For simplicity reasons (and also because all the files count up to few kilobytes in size) we recommend backing up whole configuration folder. It is vital that this backup is encrypted, as it contains the confidential storage key.

Implementation

  • For implementation, use the encrypted backups script as above.
  • Create new instance of the script.
  • Ideally generate separate RSA keypair for it.
  • Do not pack the secret.key and repository backup together as this potentially lowers the security. (However, this somewhat depends where the backups are stored when off machine.)

CzechIdM is a Java application distributed as a WAR archive. This archive is deployed inside a Apache Tomcat container. For recovery of the application, only the WAR is needed.

  • If you use standard application release without any added modules and customizations, the idm.war does not need to be backed up. You can always download the application release again.
  • If you customized identity manager's binary in any way, you should rely on your version control system and development lifecycle and you should be always able to produce the idm.war again.
  • If you still want to backup the idm.war, simply copying it somewhere safe is completely sufficient. This could look something like:
    backup_app.sh
    #!/bin/bash
     
    BACKUP_ROOT="/opt/backup"
    BACKUP_DIR="${BACKUP_ROOT}/app"
    LOCKFILE="${BACKUP_ROOT}/`basename ${0}`.lock"
    BACKUP_KEEP_DAYS="30"
     
    NOW=$(date +"%Y-%m-%d-%H%M%S")
     
    if [ -f "${LOCKFILE}" ]; then
    	echo "Backup is already running, exitting..." >&2
    	exit 1
    fi
    touch "${LOCKFILE}"
     
    tar cpfz "${BACKUP_DIR}/backup_app.${NOW}.tgz" /opt/tomcat/current/webapps/* 2>/dev/null || echo "Error when performing backup." >&2
    find "$BACKUP_DIR" -name "*tgz" -type f -mtime "+${BACKUP_KEEP_DAYS}" -delete
    rm "${LOCKFILE}"
    exit 0

When doing the recovery, simply put the CzechIdM WAR archive into the same folder as you would normally do and restart the Tomcat container.

Script deployment

If you really want to use the backup\_app.sh, here is an example deployment scenario:

mkdir -p /opt/backup/app
# this is because we usually do repository backup to sibling directories in the tree
chown postgres:postgres /opt/backup
chown root:root /opt/backup/app
chmod 700 /opt/backup/app
# deploy the script above:
vim /opt/backup/backup_app.sh
chown root:root /opt/backup/backup_app.sh
chmod 750 /opt/backup/backup_app.sh

At last, set up a cronjob:

crontab -l -u root
50 03 * * * /opt/backup/backup_app.sh

In some cases, CzechIdM is not deployed with frontend and backend bundled together in the idm.war.

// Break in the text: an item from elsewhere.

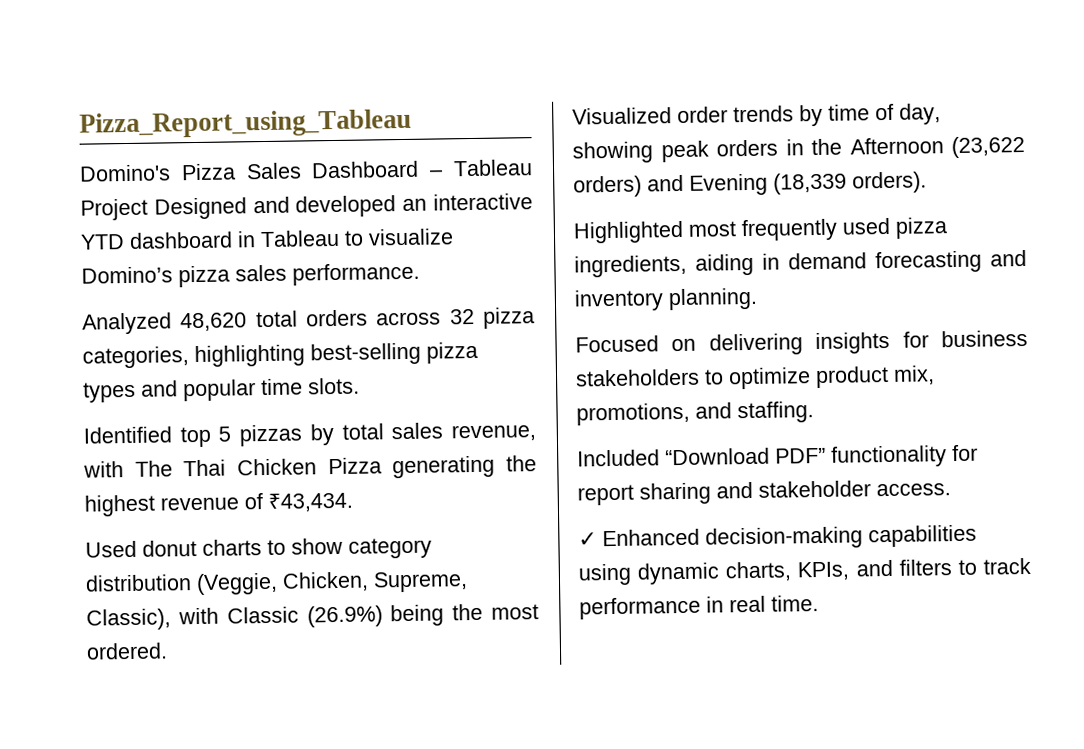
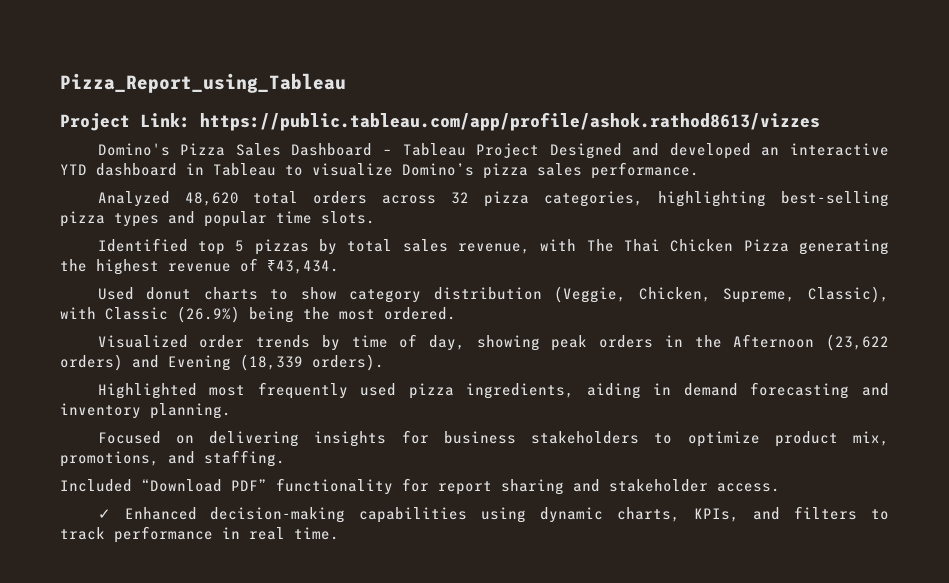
+ Project Link: https://public.tableau.com/app/profile/ashok.rathod8613/vizzes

When backing up such environment, the backend should be backed up the way as was just described. The frontend, which may be deployed somewhere else, should be backed up in a similar way using the same script. For example, when running frontend application from separate Apache HTTPD, you should deploy another backup script which backs up /var/www/html/\* directory instead of /opt/tomcat/current/webapps/\*.

This is a basic DR howto for restoring the identity manager in case you lose it. It does not deal with other disaster scenarios.

If you backup your environment in some other way, virtual machine snapshots for example, use your DR procedures.

When the application is lost - due to HW or virtualization failure, human error or due to security compromise, you can restore it using backups and documentation. In this case, we show how to restore everything on the clean operating system installation.

  1. Install the operating system.
  2. Configure the OS according to your internal standards.
  3. Configure the OS according to Server Preparation howto. Snapshot of this howto should be already part of your documentation - this is important because the wiki content evolves in time.
  4. Deploy and configure the CzechIdM according to IdM installation howto. Snapshot of this howto should be already part of your documentation - this is important because the wiki content evolves in time.
    1. When creating a database user and CzechIdM database in the PostgreSQL, use credentials you already used before the failure. Restore the database from backup, for example psql … < idm-database-backup.sql.
    2. Do not create brand new configuration in /opt/czechidm. Restore it from your backup.
    3. Do not download new idm.war, restore it from your backup.
  5. Disable all new outgoing connections from the IdM machine except for communication between your station and IdM server.
    1. This way, the IdM will not start to communicate with end systems until you check its data is consistent.
    2. But you will still be able to access the web UI.
  6. Start the Tomcat container and wait for the identity manager to deploy.
  7. Log into the application as an administrator (use locally-authenticated account - any account that was granted superAdminRole role).
  8. Disable LRTs, kill all those that are running.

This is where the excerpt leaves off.